General Considerations

The DSM-IV-TR diagnosis of any sexual dysfunction has four requirements: first, diagnostic subtyping must occur (see Classification section in this chapter); second, another Axis I diagnosis be excluded (except another sexual dysfunction); third, an existing medical condition could not explain the dysfunction; and fourth, substance abuse also not be present. In the absence of a thorough assessment (history, physical and laboratory exams when appropriate), the clinician is actually regarding a presenting symptom rather than a diagnosis. The two should not be confused. The differentiation is crucial.

Treatment follows diagnostic subtyping. (A) If HSDD is acquired and generalised, the clinician must make significant efforts towards discovering the explanation(s) for the change. HSDD is sometimes (the oftenness appears to be unknown) followed by another sexual dysfunction, especially erectile dysfunction, and when both occur together, it may be informative and utilizable to find out which came first and to act accordingly.

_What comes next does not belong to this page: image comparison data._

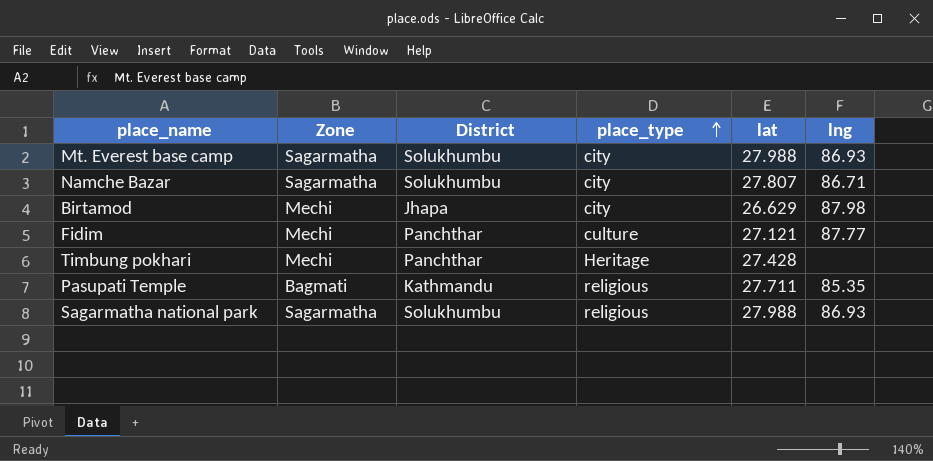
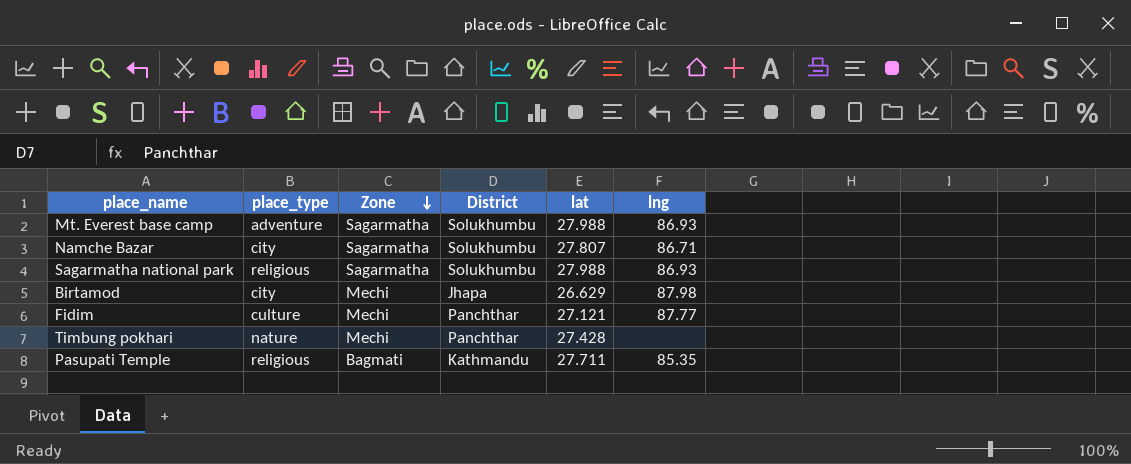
row order: place_type ascending -> Zone descending
column place_type | position: 4 -> 2
Mt. Everest base camp | place_type: city -> adventure
Timbung pokhari | place_type: Heritage -> nature

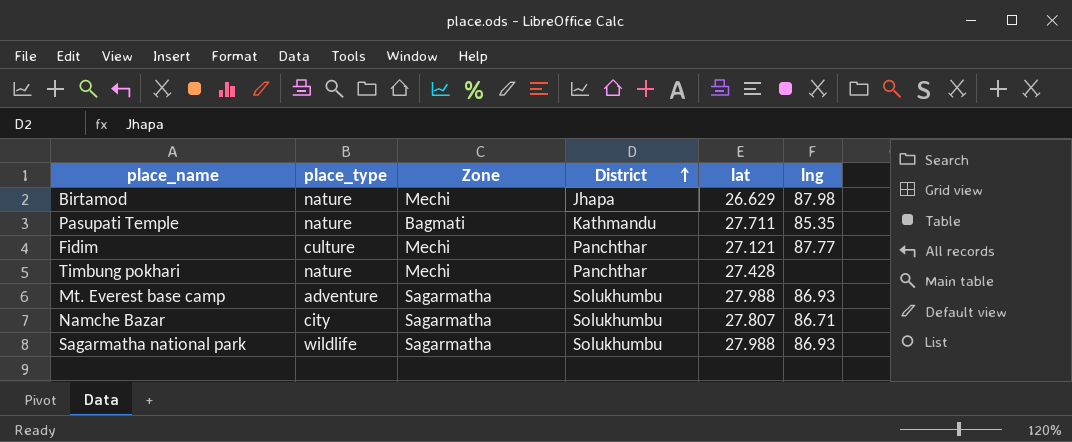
row order: Zone descending -> District ascending
Birtamod | place_type: city -> nature
Pasupati Temple | place_type: religious -> nature
Sagarmatha national park | place_type: religious -> wildlife

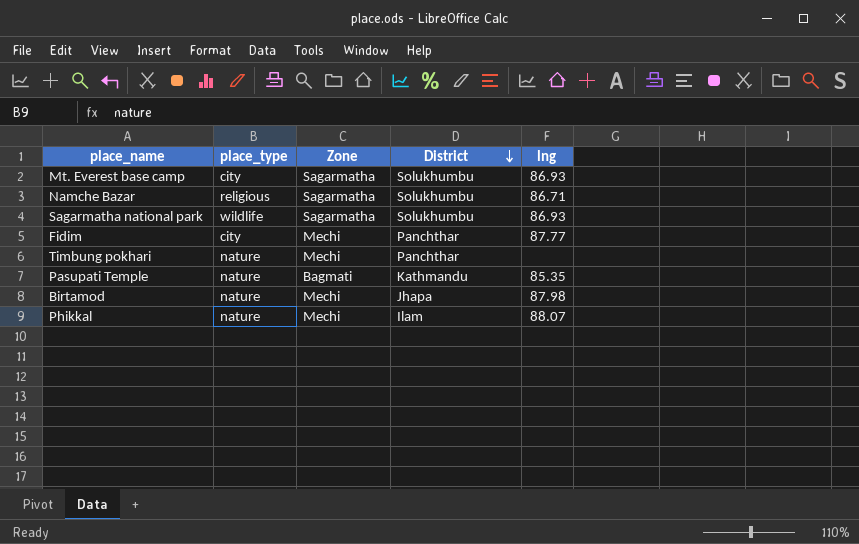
row order: District ascending -> District descending
column lat | position: 5 -> none
Mt. Everest base camp | place_type: adventure -> city
Namche Bazar | place_type: city -> religious
Fidim | place_type: culture -> city
row Phikkal: none -> nature | Mechi | Ilam | 88.07

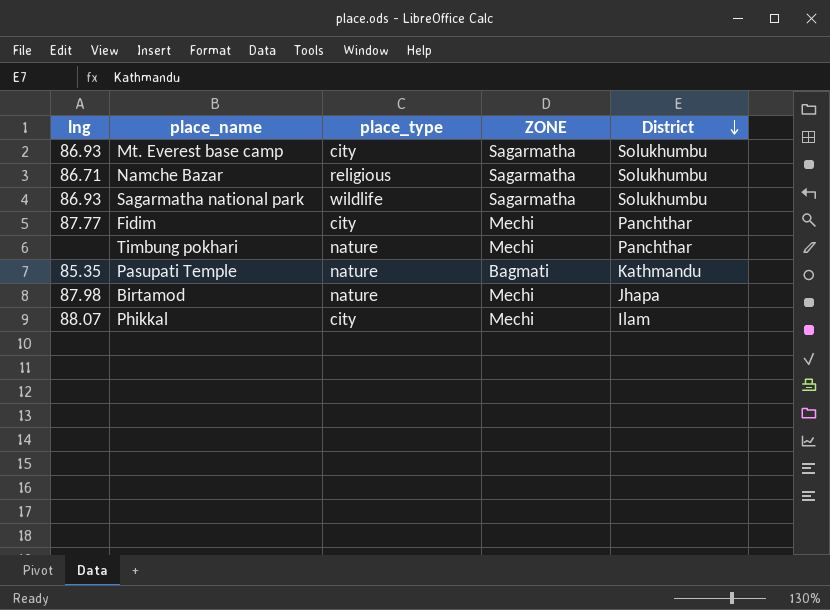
column lng | position: 5 -> 1
column name: Zone -> ZONE
Phikkal | place_type: nature -> city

One might project how a lack of sexual desire can cause erectile problems. Yet, the opposite is not so clear. The extent to which the presence of erectile dysfunction can result in a generalized lack of sexual desire comes out to be entirely unknown. (B) If HSDD is lifelong but situational, a biogenic explanation is unlikely and individual psychotherapy undertaken by a mental health professional seems preferable. (C) If HSDD is incurred but situational, a biogenic explanation is, again, unlikely (with the possibly exception of hyperprolactinemia). In this circumstance, psychotherapy seems indicated but depending on the apparent aetiology, could be provided individually or together with a partner. (D) If the history reveals that HSDD has been lifelong and generalised, change is unlikely and the clinician should direct therapeutic energy towards helping the person (or, more likely, the couple) to adapt. Kinsey's admonition seems relevant: . . . there is a certain disbelief in the profession of the existence of people who are basically low in capacity to respond. This amounts to asserting that all people are more or less equal in their sexual endowments, and ignores the being of individual variation. No one who knows how remarkably different individuals may be in morphology, in physiological reactions, and in other psychologic capacities, could conceive of erotic capacities (of all things) that were basically uniform throughout a population.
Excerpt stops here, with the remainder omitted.